Implication of HMOX1 and CCR5 genotypes on clinical phenotype of Egyptian patients with sickle cell anemia

Sickle cell disease (SCD) is a relatively common inherited hemolytic anemia among individuals of African descent. Genetic factors might clarify clinical diversity of the disease and variations in treatment response. Some researchers investigated heme oxygenase-1 (HMOX1) or chemokine receptor 5 (CCR5Δ32) genotypes among SCD patients and their correlation with fetal hemoglobin (HbF) and disease severity. However, there are no such records among Arab nations. We aimed to estimate the prevalence of the HMOX1-413 A>T (rs2071746) and CCR5Δ32 (rs333) polymorphisms, and to assess their effect on SCD phenotype and HbF level among Egyptian patients. Polymerase chain reaction assay was used to determine these polymorphisms among 100 SCD patients and 100 healthy controls. Though not statistically significant, the frequency of individual carrying HMOX-1 polymorphic AT and TT genotypes in both patient and control groups was 92% and 85% respectively.

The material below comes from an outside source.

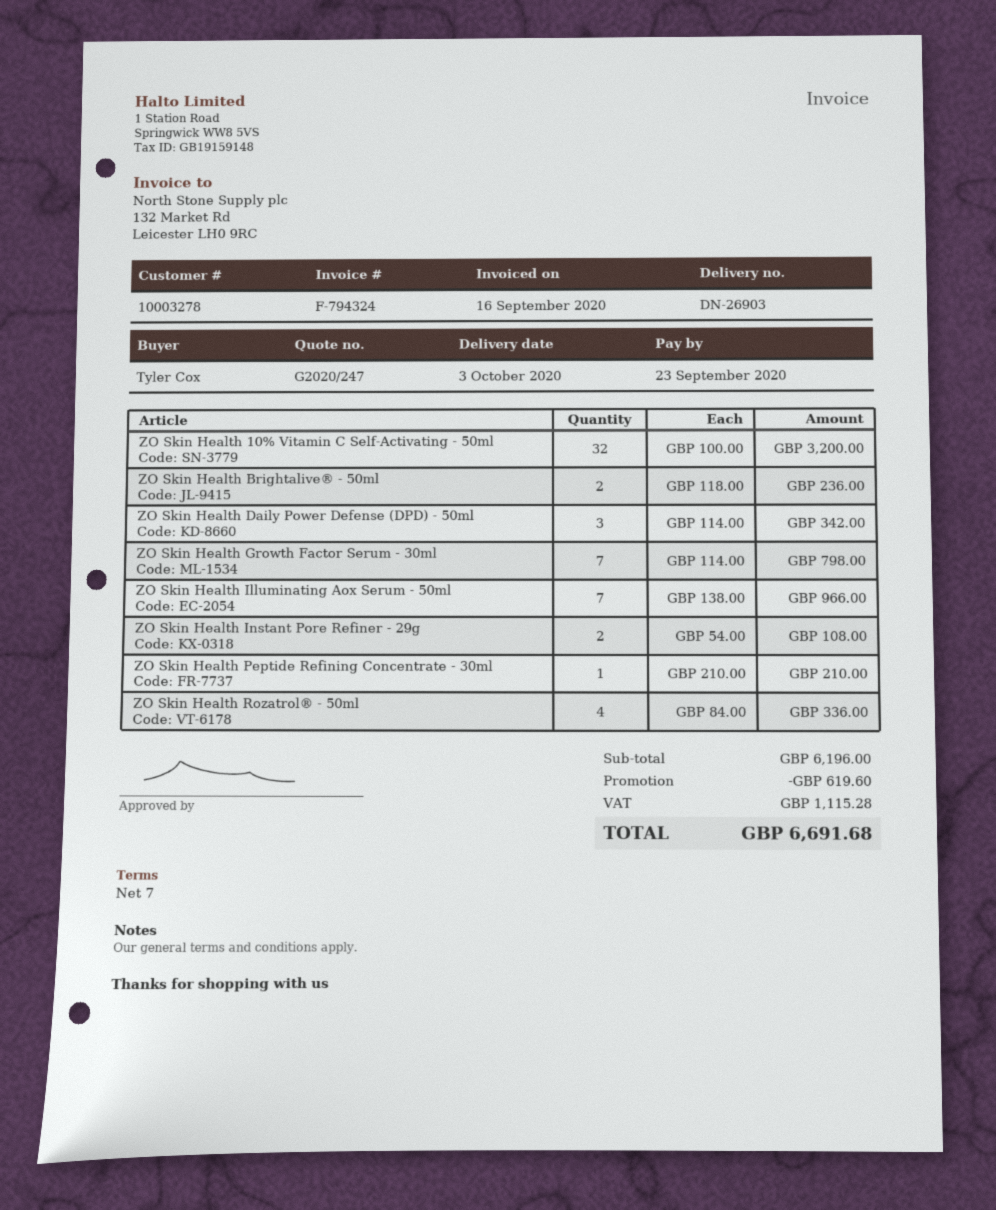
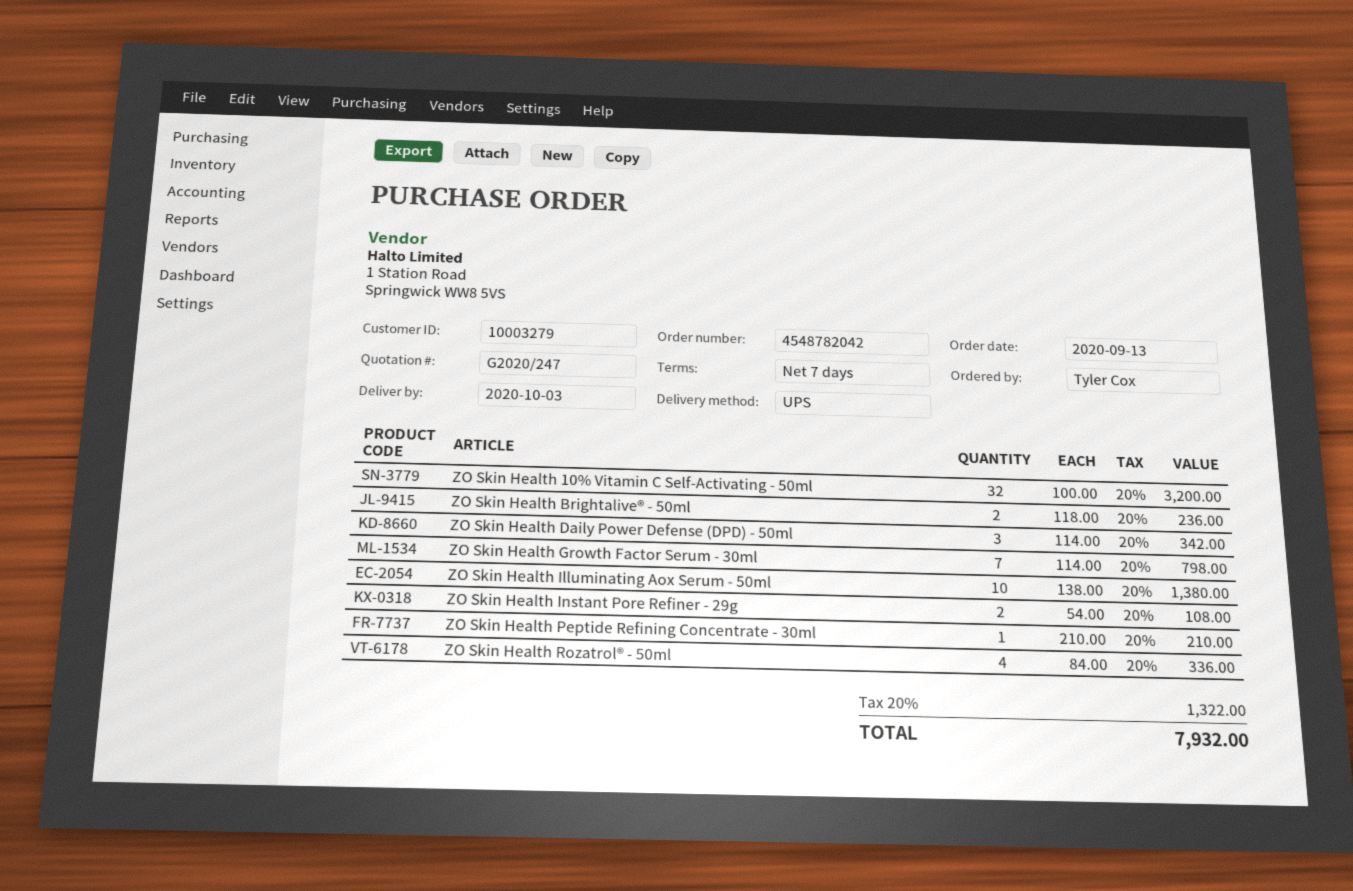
customer number: 10003278 -> 10003279
ZO Skin Health Illuminating Aox Serum - 50ml: 7 x 138.00 = 966.00 -> 10 x 138.00 = 1380.00
discount: 619.60 -> none
tax: 1115.28 -> 1322.00
total: 6691.68 -> 7932.00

Regarding CCR5Δ32 polymorphisms, all SCD patients harbored the wild genotype (100%), while the heteromutant genotype was encountered in 2% of our controls. Patients harboring mutant HMOX-1 had a less frequent vaso-occlusive crisis (VOC)/lifetime, less VOC in the last year, less incidence of stroke, less frequency of hospitalization, and responded more frequently to hydroxyurea with statistically significant differences (p = 0.028, 0.007, 0.046, 0.007, and 0.011 respectively). No significant associations with HbF level or other hematologic parameters were encountered among our cohort. Our study results suggest a protective effect of mutant HMOX-1 genotypes in ameliorating the phenotypic severity of the disease. HMOX1-413 A>T (rs2071746) polymorphisms might prove to be a prognostic marker among Egyptian SCD, but not CCR5Δ32 (rs333) polymorphisms.